That’s how the problems began with far left infiltrators from Labour bringing in the ‘woke’ agenda and alienating many of the women in the party, and ensuring that independence was put on the back burner until their agenda was fulfilled. To give in to that, for the women who left the SNP, would have been like someone from the SNP giving in to the Tories and scrapping independence.
“… things which the SNP’s own constitution forbade it from doing… ”
It has had little trouble with bending the rules to suit its own agenda, Peter, breaking them at times.
“… All logic and all understanding of how politics works and all awareness of the realities of the situation screamed in our faces that we should all be focused on fixing the SNP because as far as Scotland’s cause is concerned the SNP really is the only game in town…”
That, Peter, will require the complete uprooting of the infection that has infected the SNP: pseudo ‘wokerati’ (it’s virtue-signalling nonsense) and the drawing of the teeth of the gradualists yet again. Look hard at what has happened: all of it is down to these two elements; the appointments of people who are anything but sympathetic to independence; and a leadership that is entrenched and as stubborn as a mule. Nothing you suggest will move that party. Nothing.
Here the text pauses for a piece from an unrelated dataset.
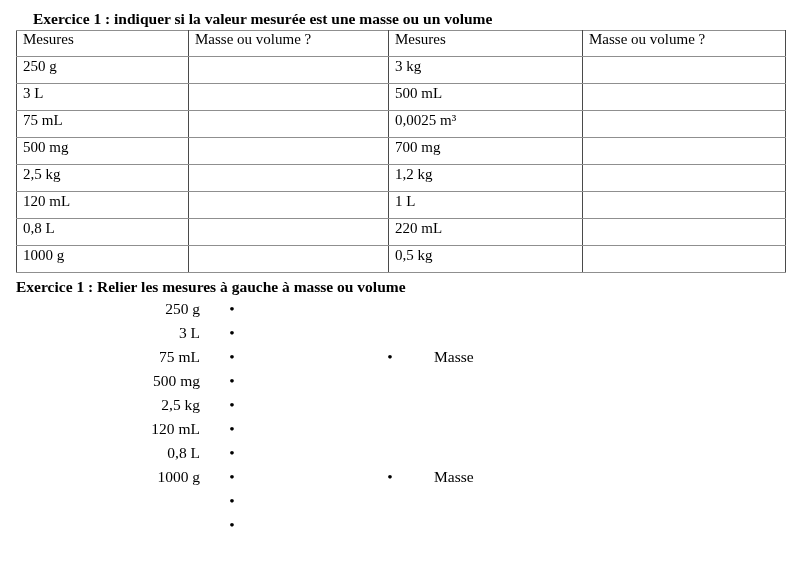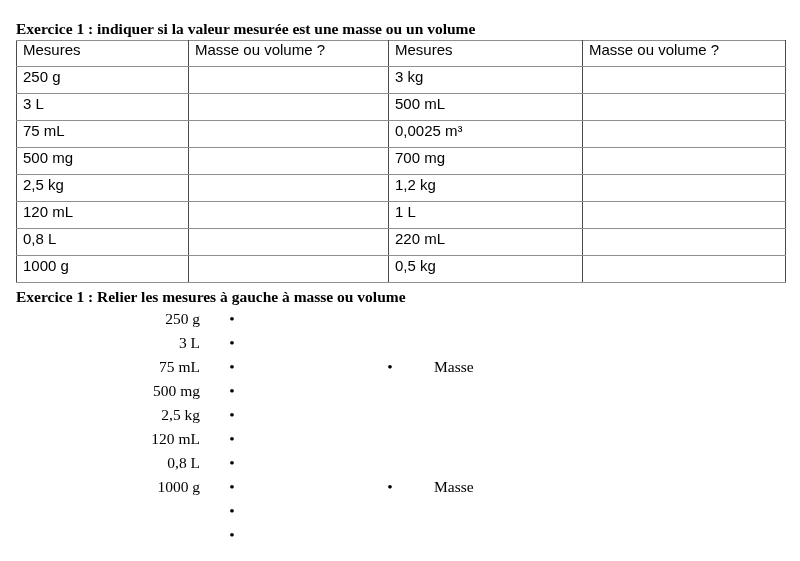"Exercice 1 : indiquer si" #ex1-title { margin-left: none -> 17px; padding: 21px 0 0 16px -> 11px 0 0 16px }
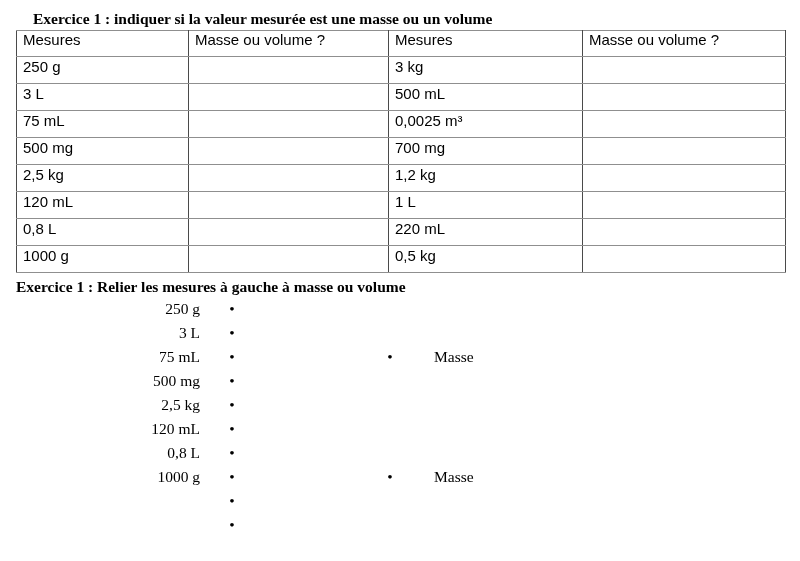"Mesures" table.ex1 th, table.ex1 td { font-family: Liberation Sans, sans-serif -> Liberation Serif, serif }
I take on board what you say about ALBA, but there is also ISP. If neither can break through soon, we really are finished, at least for another generation, but I don’t think that, next time, our successors, those of us who truly want independence, will be asking. I also agree that the Scots and women are their own worst enemies: the Scots who validate an exploitative Union; and the women who validate exploitative men. There is more than just a shade of similarity going on there.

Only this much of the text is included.